LETTERS FROM THE AGNO
March L. Fianza

BAGUIO CITY -- While updating on local news and the demolition of shanties by the Kennon Road Lion’s head through the media chat room on internet, one of the mainstays in the chat group commented that government demolition teams are fast on small structures but are slow or afraid to touch big businessmen.
Another chatter followed up the first comment saying, hotels along Marcos Highway that have encroached on the road were not touched but the small stalls were demolished.
That pressed me to confirm from a knowledgeable friend at city hall about the construction of a concrete structure below the controversial Casa Vallejo heritage building if that has been issued a building permit.
I was told that a building permit has already been secured on Oct. 17, 2019 by the Roebling Corp. that applied for it which explains why there was none the last time I passed by the construction site in September.
By the way, the structure is being constructed by the sidewalk of the Leonard Wood Road so the rip-rap wall that was erected with peoples’ taxes had to be removed.
I was also told by another source that the construction is owned allegedly by a former officer of the Natural Resources Development Corporation (NRDC), an attached agency of the DENR.
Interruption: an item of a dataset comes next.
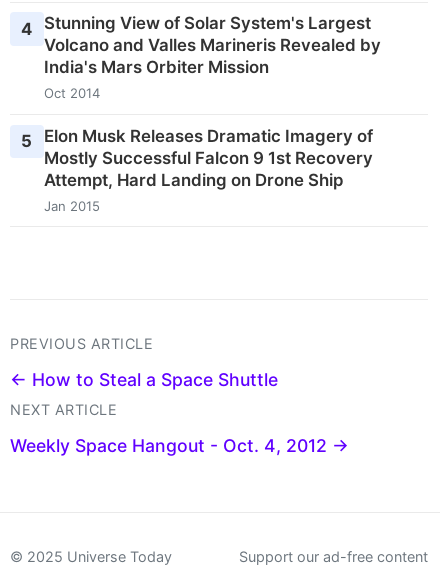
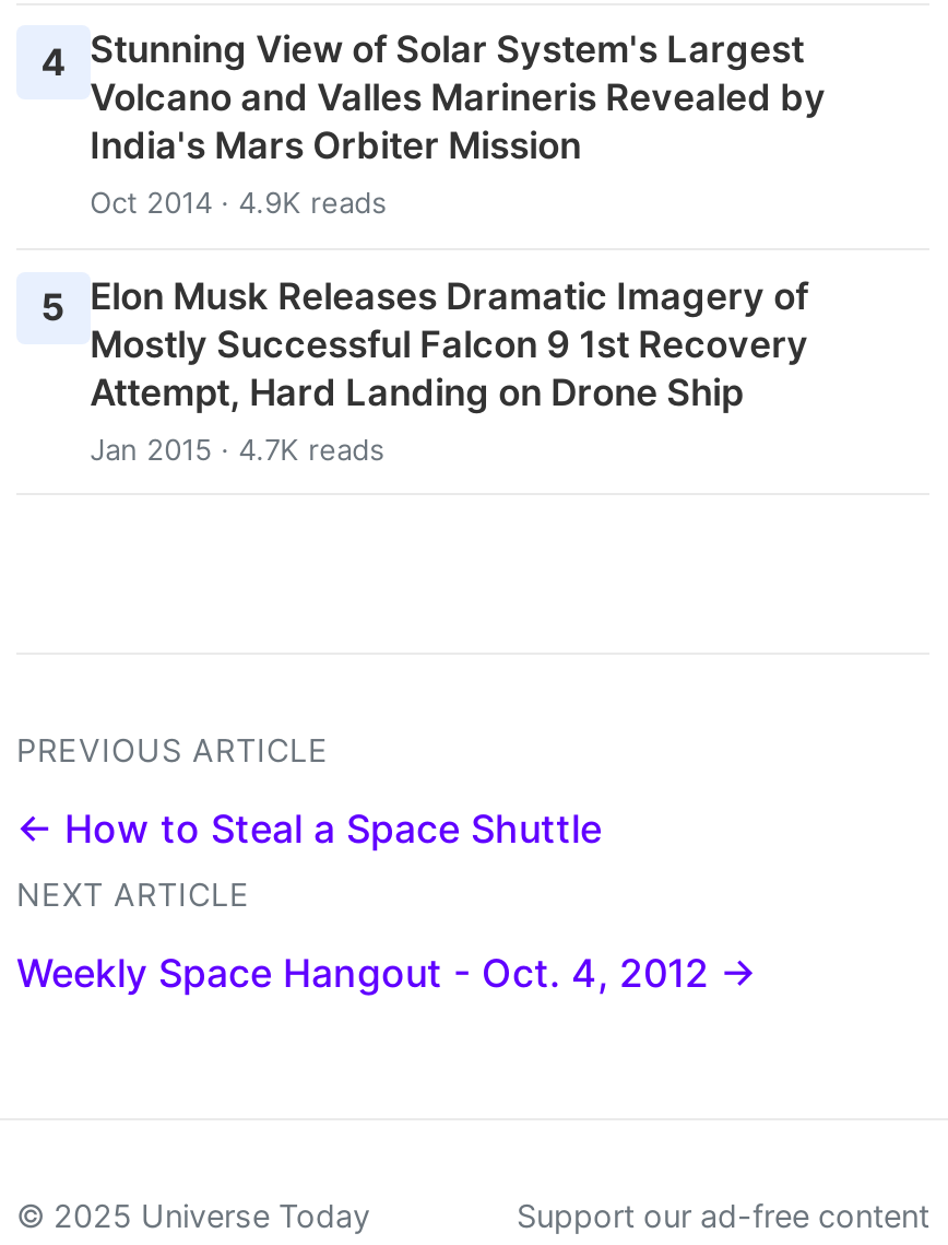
[44,85,100,101] Oct 2014 -> [90,186,387,221] Oct 2014 · 4.9K reads
[44,198,100,214] Jan 2015 -> [90,431,385,466] Jan 2015 · 4.7K reads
Casa Vallejo is one of the oldest remaining buildings in the city that was constructed sometime in 1905. Prior to becoming a hotel in 1924, it was a garrison for prisoners of the First World War in 1917.
Since it was claimed and used by the DENR then, and even while Baguio residents wanted to maintain it as a heritage site, it was leased to a private business entity through the NRDC around 10 years ago.
My informant was also told by the concerned government office that the Roebling Corp. holds a title over the land, even while I am a hundred per cent sure that the land where the old Casa Vallejo Hotel and nearby structures stand has an ancestral land title issued to the Heirs of Piraso, an Ibaloy pioneer of Baguio.
Certainly, there cannot be two titles issued to different owners over one and the same lot. But if indeed two land titles belonging to two different names were issued over one and the same lot, then one of them must be fraudulent.
Sometime in 2013, the Court of Appeals validated the ancestral land title issued to the Heirs of Piraso, particularly his daughter Cosen, by dismissing the petitions against the title filed by the Solicitor General.
In fact, the CA in its ruling reaffirmed a report by the National Commission on Indigenous Peoples that Piraso, the ascendant of the Heirs of Cosen occupied his land at what is now known as Session Road.
The CA decision further directed other government agencies to provide protection to indigenous communities, their ancestral lands and ensure their economic, social and cultural well-being as mandated by RA 8371.
I am puzzled as to how another title was issued over the lot where a concrete structure is being built when the same lot already has a title. Unless, these are two adjacent lots that do not overlap each other, or the Heirs of Piraso sold portions of their title to Roebling Corp.